The brilliant Michael Keaton talks meta film roles and enjoying his own performance for once
“Whatever I lack in talent, I most of the time make up for in guts – I’m not really afraid of much, you know. And Birdman could have been a huge failure, but I was working with people who aren’t afraid – people with passion and poetry, who were not being coy about how they felt. It was really exciting. And the thing is I love watching this film, I went into the editing suite – I just popped my head in and thought, ‘I’ll just see how its going’, but I ended up watching the whole thing – and I thought ‘God, I really like this movie’. And then I thought, ‘wait a minute, I’m in this movie!!’

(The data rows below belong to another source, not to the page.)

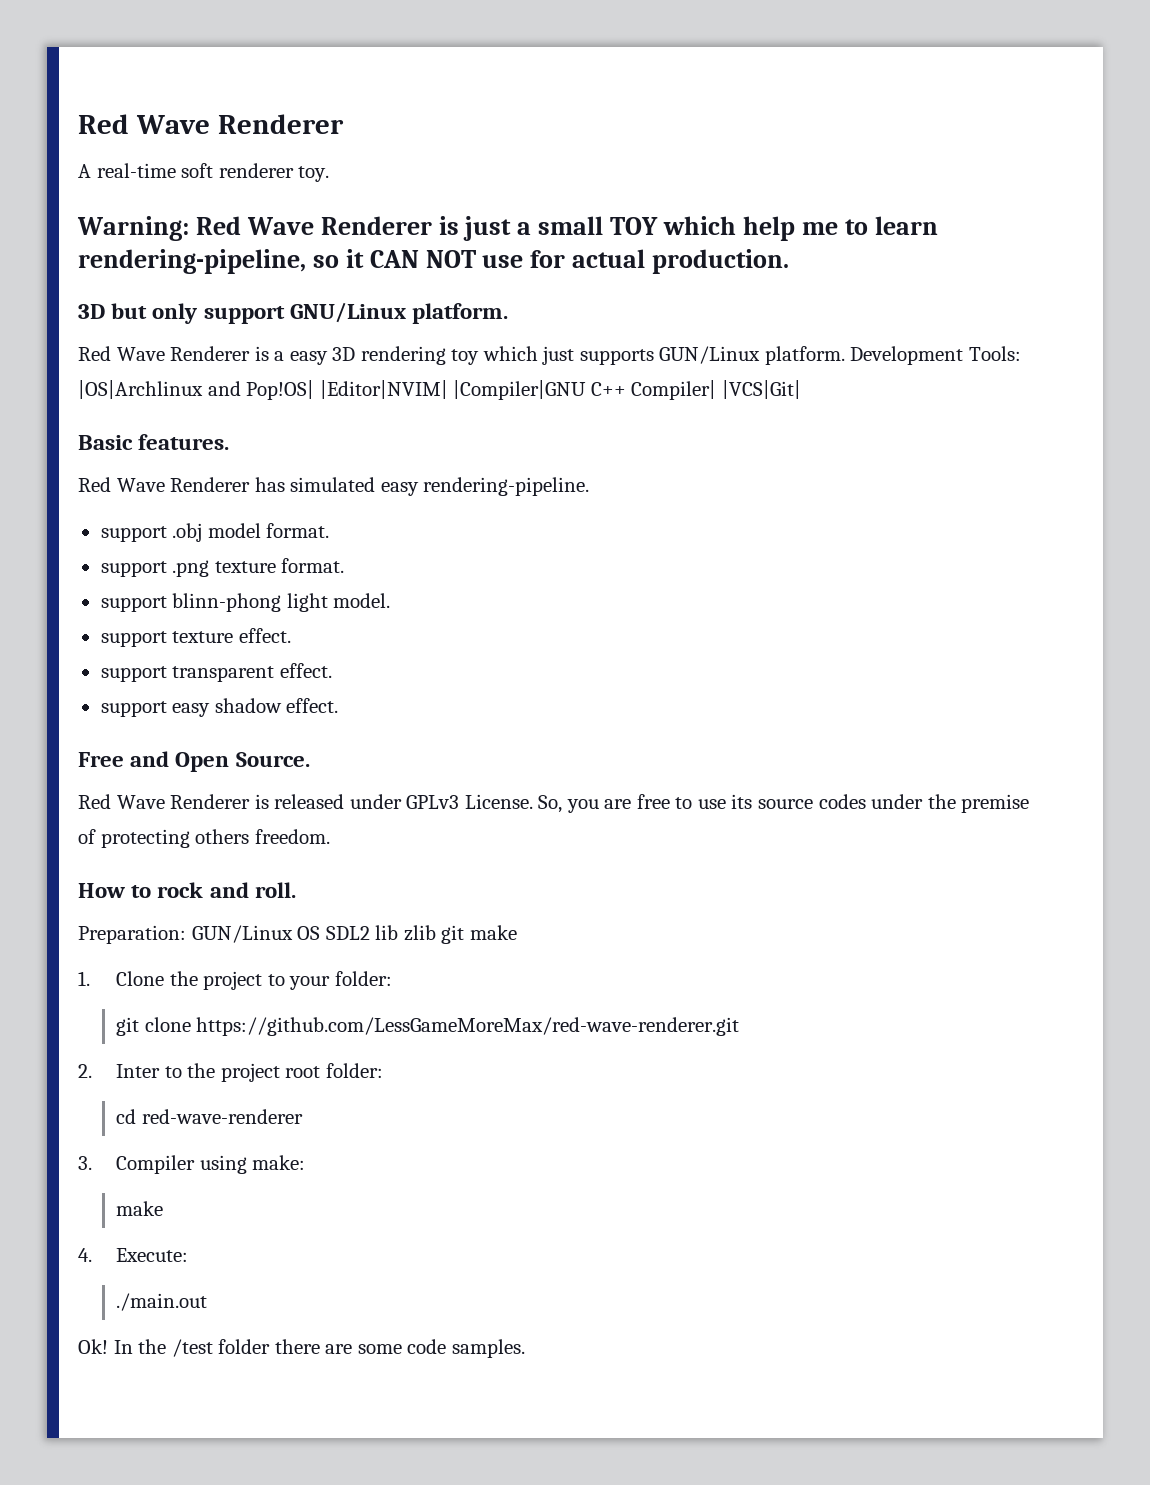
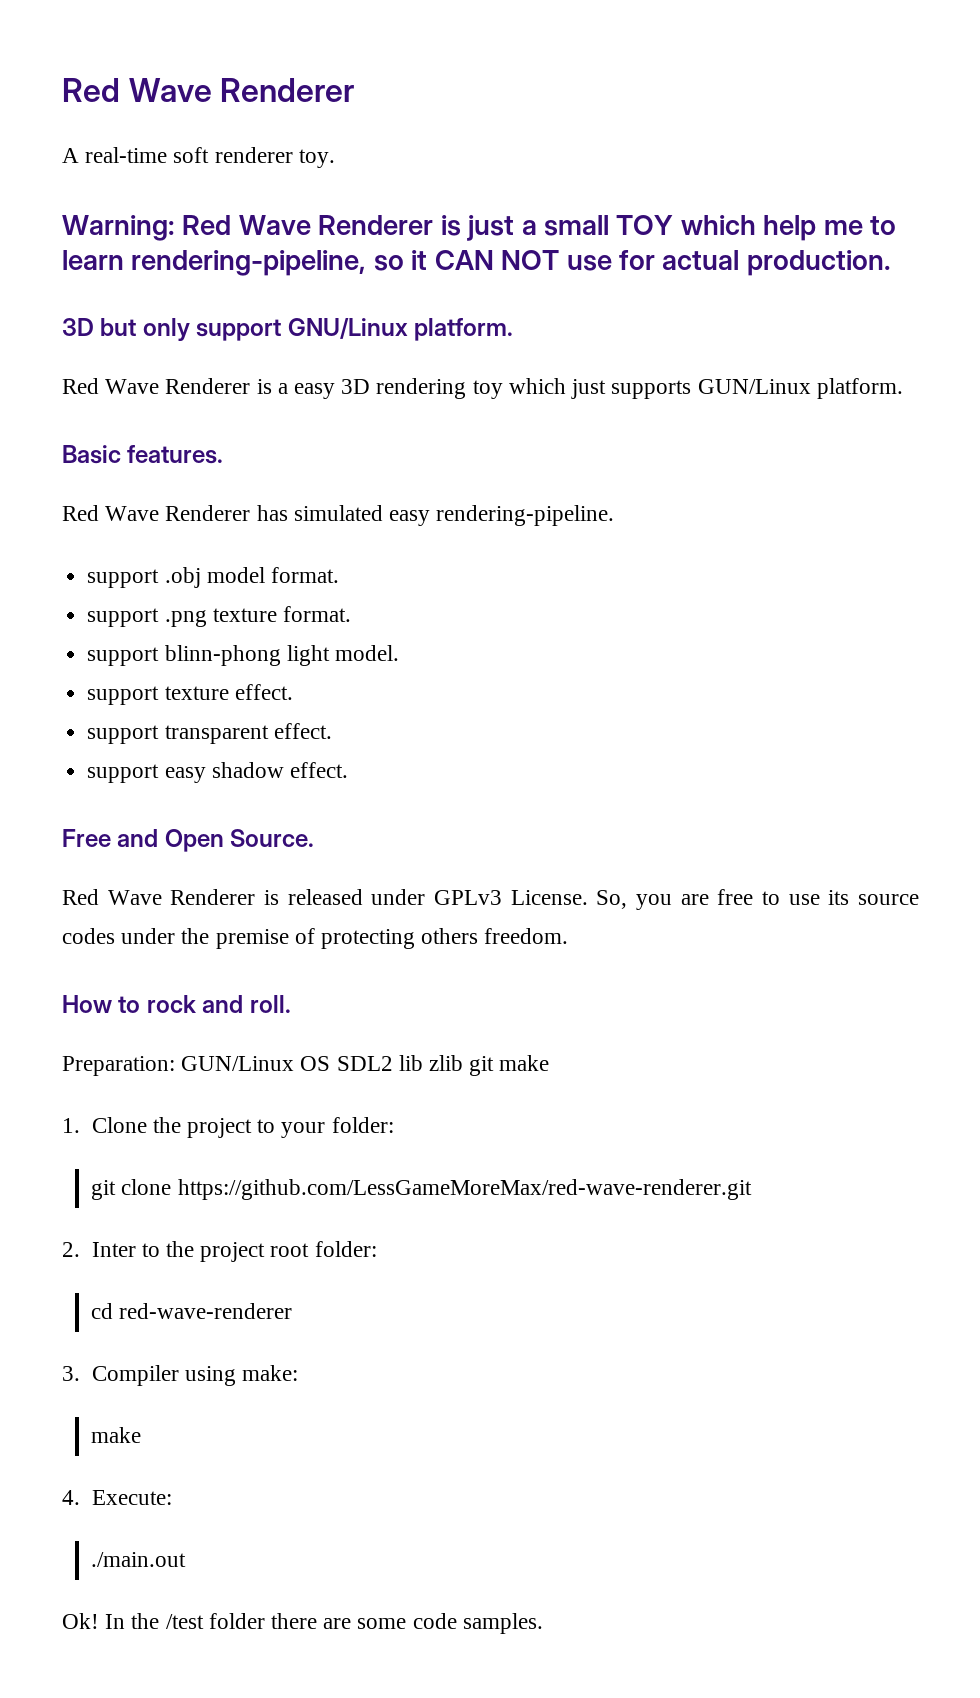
- Development Tools: |OS|Archlinux and Pop!OS| |Editor|NVIM| |Compiler|GNU C++ Compiler| |VCS|Git|

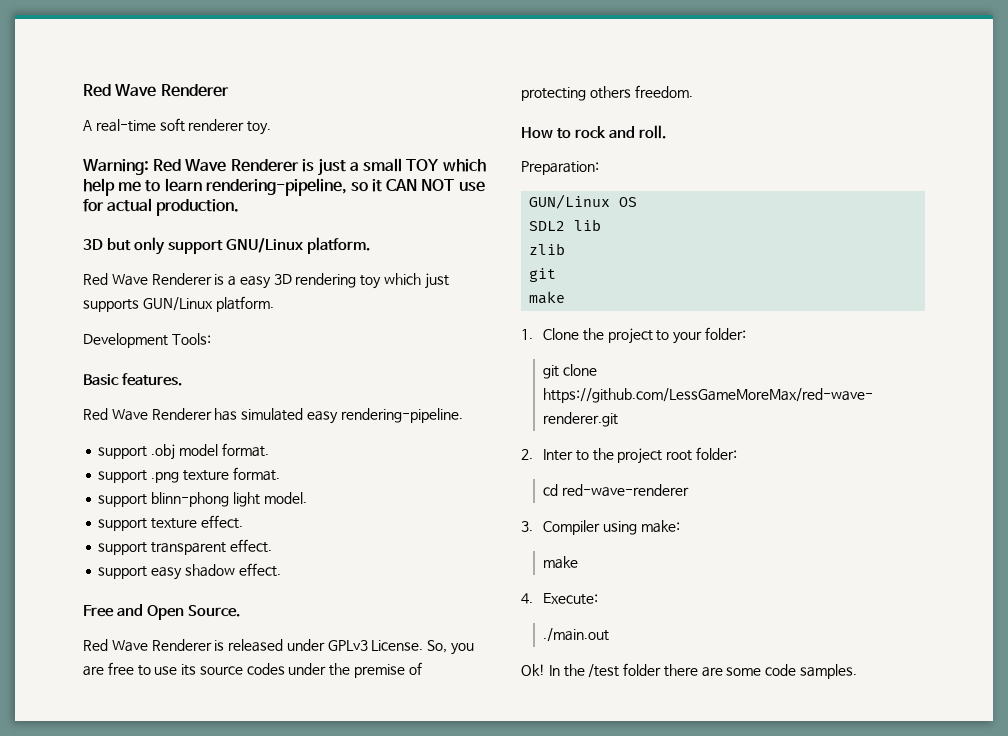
+ Development Tools:
- Preparation: GUN/Linux OS SDL2 lib zlib git make
+ Preparation:
+ GUN/Linux OS
+ SDL2 lib
+ zlib
+ git
+ make

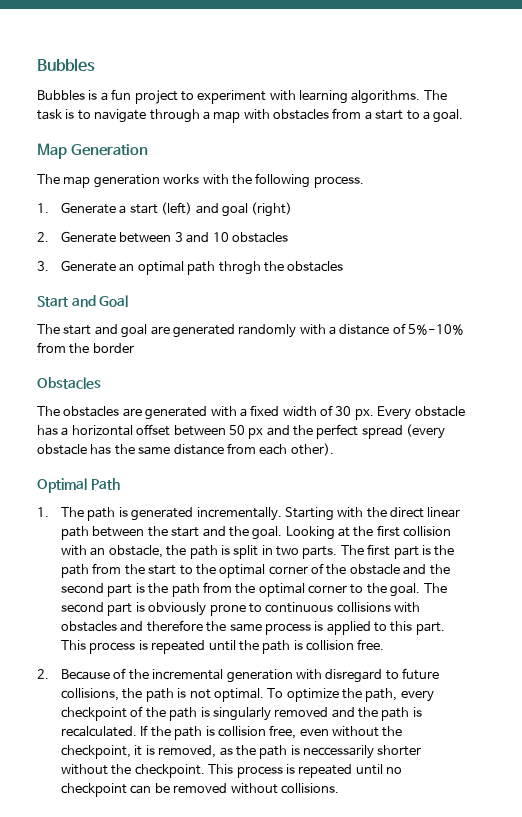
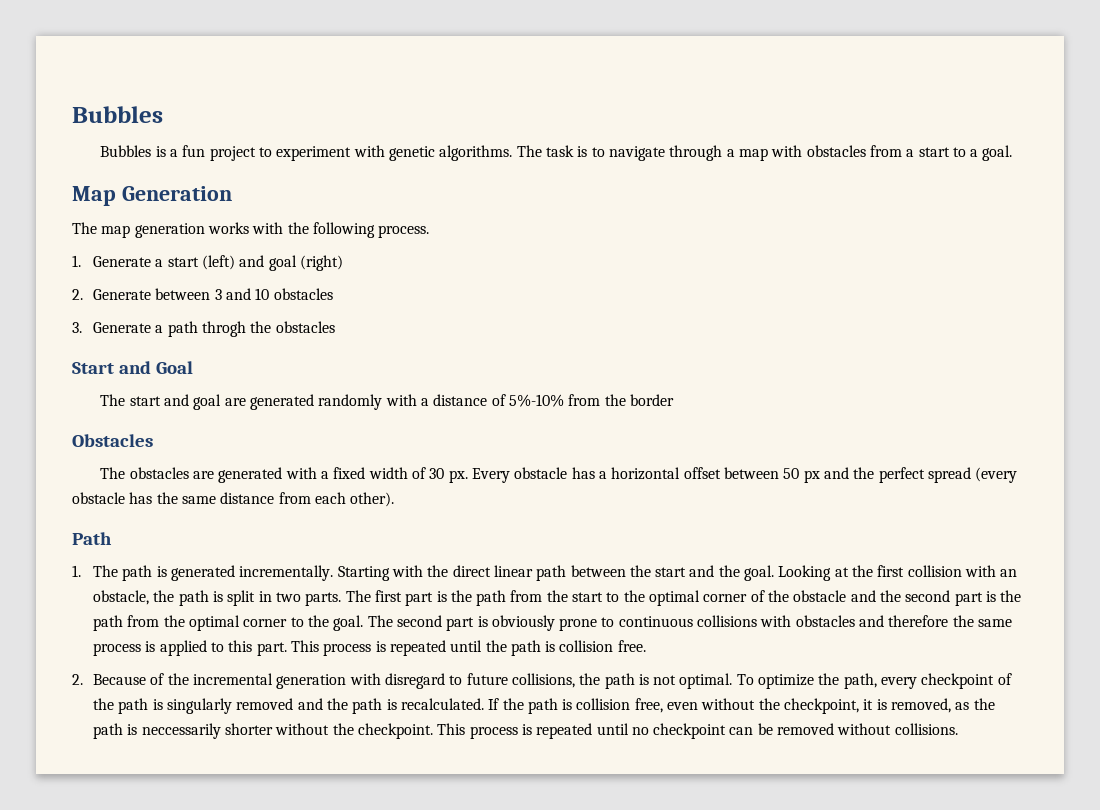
- Bubbles is a fun project to experiment with learning algorithms.
+ Bubbles is a fun project to experiment with genetic algorithms.
- 3. Generate an optimal path throgh the obstacles
+ 3. Generate a path throgh the obstacles
- Optimal Path
+ Path

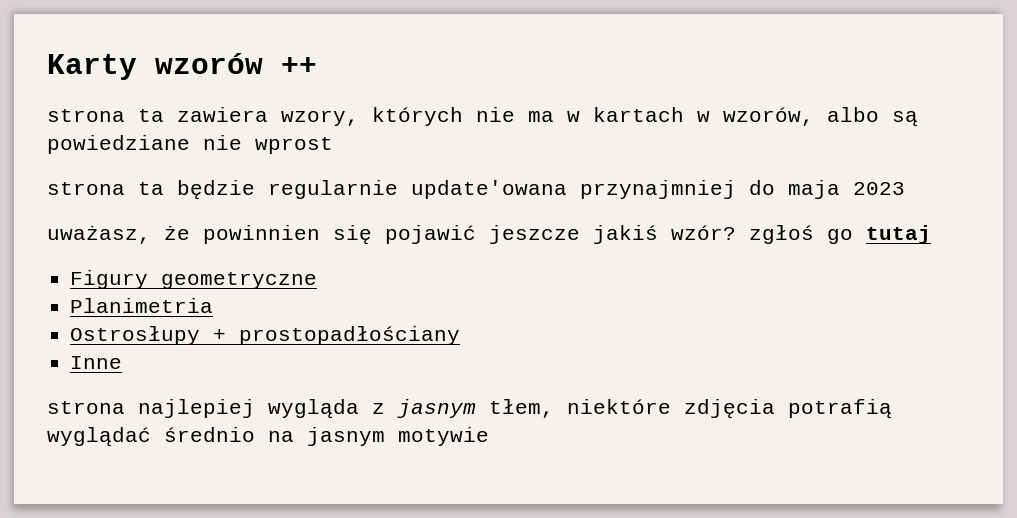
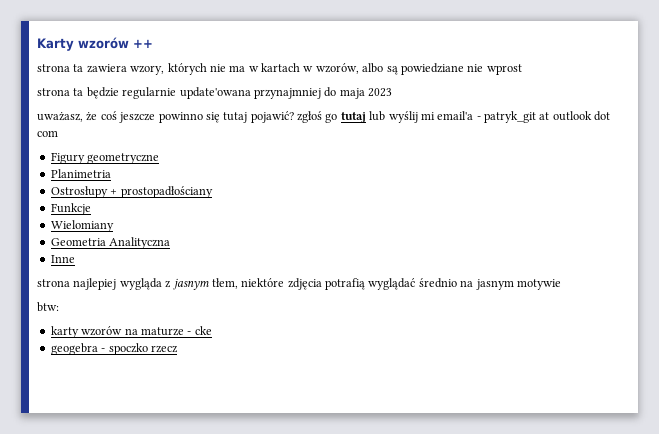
- uważasz, że powinnien się pojawić jeszcze jakiś wzór? zgłoś go tutaj
+ uważasz, że coś jeszcze powinno się tutaj pojawić? zgłoś go tutaj lub wyślij mi email'a - patryk_git at outlook dot com
+ Funkcje
+ Wielomiany
+ Geometria Analityczna
+ btw:
+ karty wzorów na maturze - cke
+ geogebra - spoczko rzecz

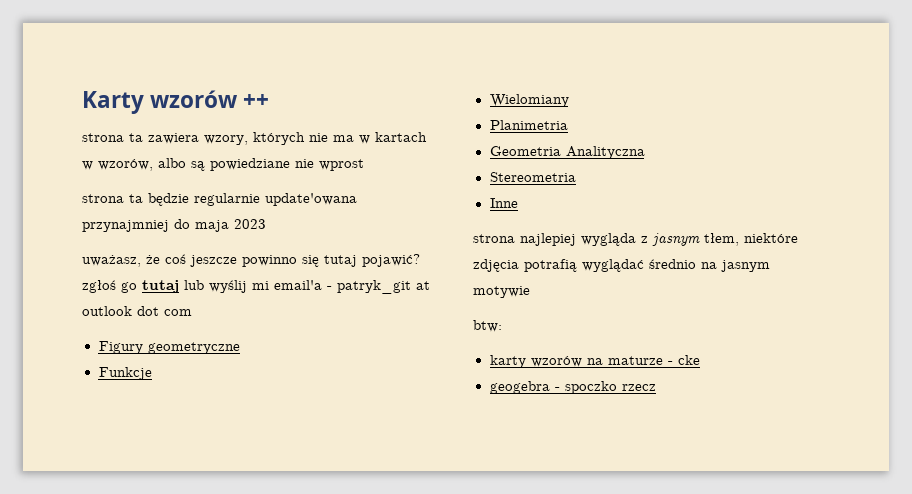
- Planimetria
- Ostrosłupy + prostopadłościany
+ Planimetria
+ Stereometria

"You can hate this movie, but you have to deal with it" — Michael Keaton
The logistics were extraordinary – you can tell that at first glance. The amount of choreography and specifics was more than I’d ever known, and I can’t imagine ever doing that kind of thing again, because I can't imagine there will ever be another movie made like this. But once I saw it I realised you couldn’t tell the story any other way. The audience becomes a participant, whether you want to or not – it kind of shakes you off sometimes, sometimes it lures you in. You can hate this movie, but you have to deal with it. You’re in it – you’re repelled and seduced and shocked and upset, and you laugh. I don’t think it could work another way.”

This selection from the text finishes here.